Гумилев по-прежнему пишет об утраченном рае, как бы этот рай сейчас ни назывался, какие бы обличия ни принимал, и о людях, чающих его обрести, о конкистадорах, моряках, путешественниках, воинах. И при этом занят собственным «Великим деланием».
Его «алхимический рецепт» несложен. Начиная литературный путь учеником символистов, а затем восстав против символизма как школы, Гумилев своими поступками, всем образом жизни отвоевывает право на свои стихи об экзотических странах, об охоте, о войне. Вопрос ведь не в том, что у символистов разрыв между искусством, ими творимым, и собственной жизнью – разрыв непреодолимый. Символисты выстраивали и жизнь, и искусство по единым законам, отдавая при этом первенство искусству. Гумилев, может и слишком прямолинейно, отдал первенство жизни.
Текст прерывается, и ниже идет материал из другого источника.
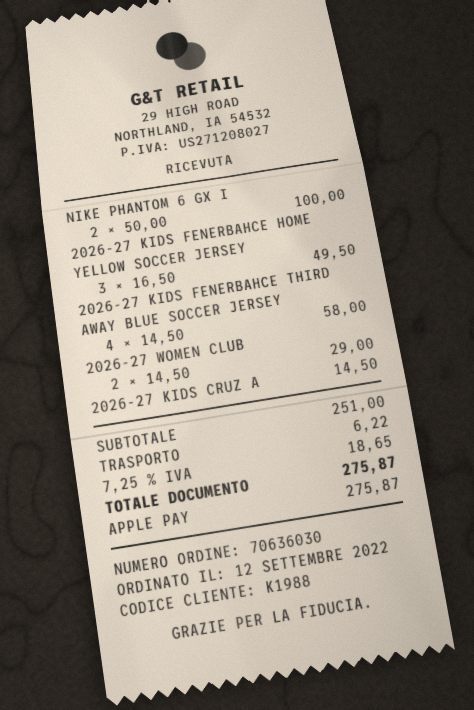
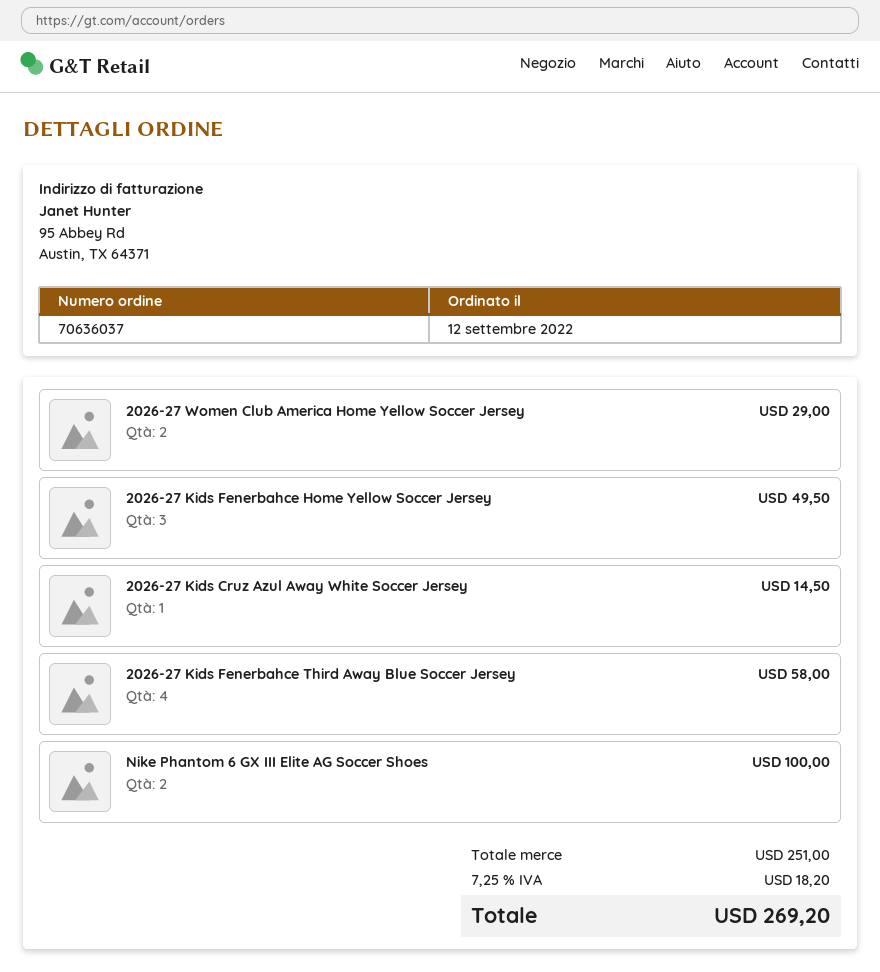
order number: 70636030 -> 70636037
shipping: 6.22 -> none
tax: 7.25% = 18.65 -> 7.25% = 18.20
total: 275.87 -> 269.20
Вряд ли одним патриотизмом объясняется его уход на фронт добровольцем вскоре после начала Первой мировой войны. Это нечто большее, особенно, когда знаешь, какие усилия предпринимали русские литераторы, чтобы избежать мобилизации. Гумилев не устраивался чертежником, не имея понятия о черчении, как Маяковский. Не поступал в лазарет санитаром, как Есенин или Вертинский, и это при том, что по состоянию здоровья Гумилев был полностью освобожден от военной службы.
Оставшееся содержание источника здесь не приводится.